Wear then takes this one step further, in an exemplary display of how the rationalist project can be preserved in the American sphere:
"Regardless of the superiority of your religious faith, others are allowed to plod along in their mistaken ways, and you have neither obligation to coerce them into your views nor the necessity to defend them. While you are free to revel in your good luck of having learned the religious principles dear to you, others enjoy the same priviliege of self-determination".
Wear was likely not even remotely aware of it, but he was practicing Wittgensteinian analytics! Because there are no absolute totalities or totalitarian moral systems, then there can be no external claims on the lives or motives of others. They are enabled thereby to pursue their own self-determination, free of condemnation, judgment or disparagement.
Now, let's take one of Wittgenstein's own examples, from his Tractatus (p. 67):
"If god creates a world in which certain propositions are true, he thereby creates also a world in which all propositions consequent on them are true. And similarly, he could not create a world in which the proposition 'p' is true without creating all its objects"
This is a seeming innocuous example, but powerful in its applications. Again, just like 'god' used by Einstein to mean the sum total of natural laws, Wittgenstein isn't positing any real entity (since he excises totalities) but merely creates his 'god' as an example for his purposes of exposition.
Thus, say this 'god' creates a world in which one extreme form of evil can be allowed (say like what transpired with Michaela and Hayley Petit) then it follows he has by extension created a world in which all forms of extreme evil are allowed, including Inquisitional tortures (removing the sexual organs using hot pincers), gas chambers, witch burning, and beheading. There is nothing, no evil, that isn't possible in this world.
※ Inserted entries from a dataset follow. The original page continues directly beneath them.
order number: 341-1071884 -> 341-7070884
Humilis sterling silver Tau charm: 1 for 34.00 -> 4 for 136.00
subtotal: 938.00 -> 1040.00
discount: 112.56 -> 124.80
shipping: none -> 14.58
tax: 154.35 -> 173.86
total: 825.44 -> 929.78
Similarly, if the proposition p is true, where:
p = god never intervenes in stopping an earthly evil
then all its consequent object propositions follow, mainly that god will never ever intervene to stop any earthly evil, or manmade evil. We are all on our own.
All of these can be used to dismiss any presumptive permission which postulates otherwise, so there will always be a Wittgenstein-like) challenge to any presumptive claim concerning a totality or moral totalitarianism.
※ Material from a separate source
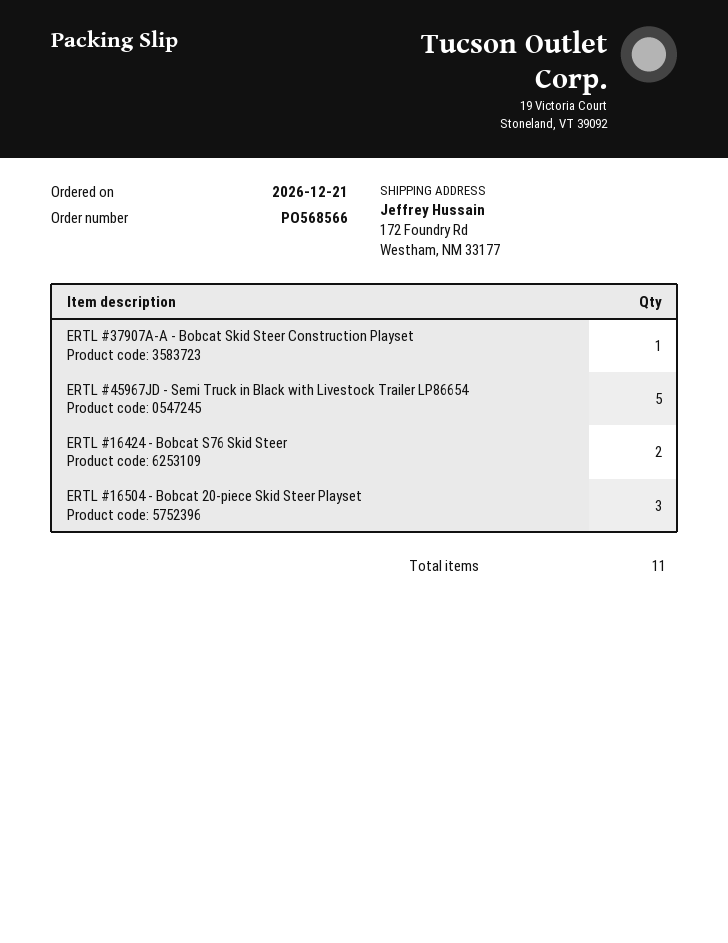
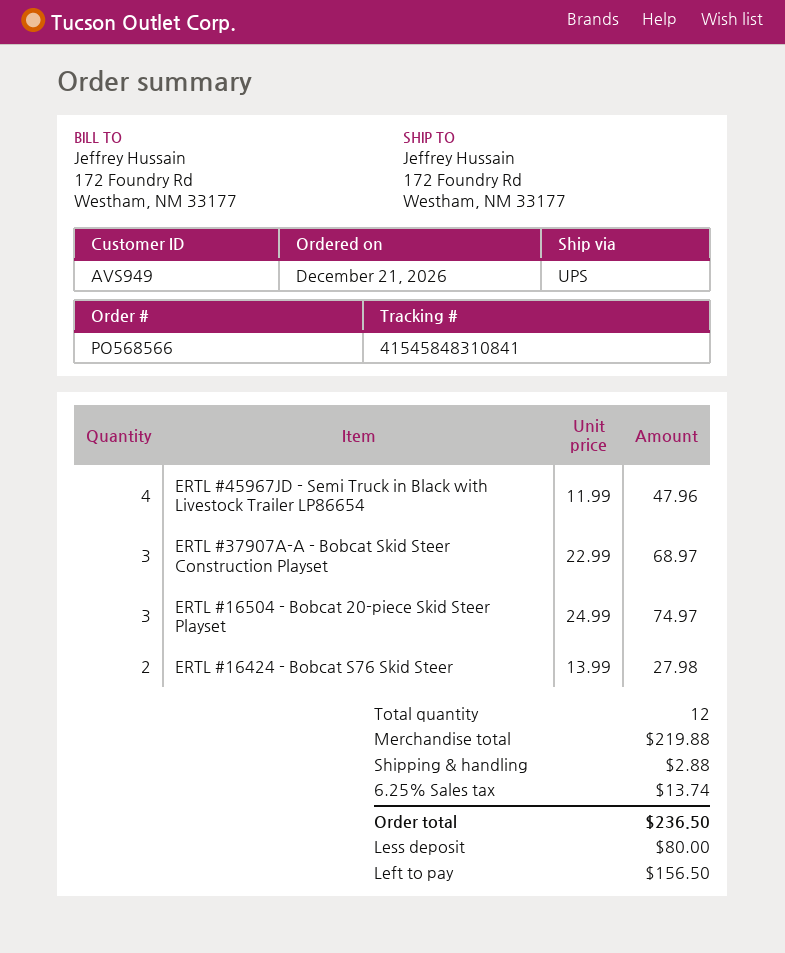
ERTL #37907A-A - Bobcat Skid Steer Construction Playset: 1 -> 3
ERTL #45967JD - Semi Truck in Black with Livestock Trailer LP86654: 5 -> 4
total quantity: 11 -> 12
In this way, we return rationalism to a Socratic model basis wherein it's functional again: Socrates operated on the premise that any claim must withstand questioning to merit rational assent, and so do we.
If then a presumptive claim is made (e.g. "God is everywhere"), the first challenge will always be to demand the necessary and sufficient conditions for the existence of the underlying entity. The second challenge (or series thereof) will always be to forge a succession of questions based on challenging the entity's claim to being a totality and having an identity, Wittgenstein -style.
In this way, we don't necessarily completely refute the claim (since it is not our province to do so anyway) but to expose to the claimant the subjective deficiencies at work in his own consciousness which itself has confected the claim via its own inner emotional dynamics, propensities, etc.
In this way, with this sort of approach, I believe the rationalist project can be both preserved and re-energized.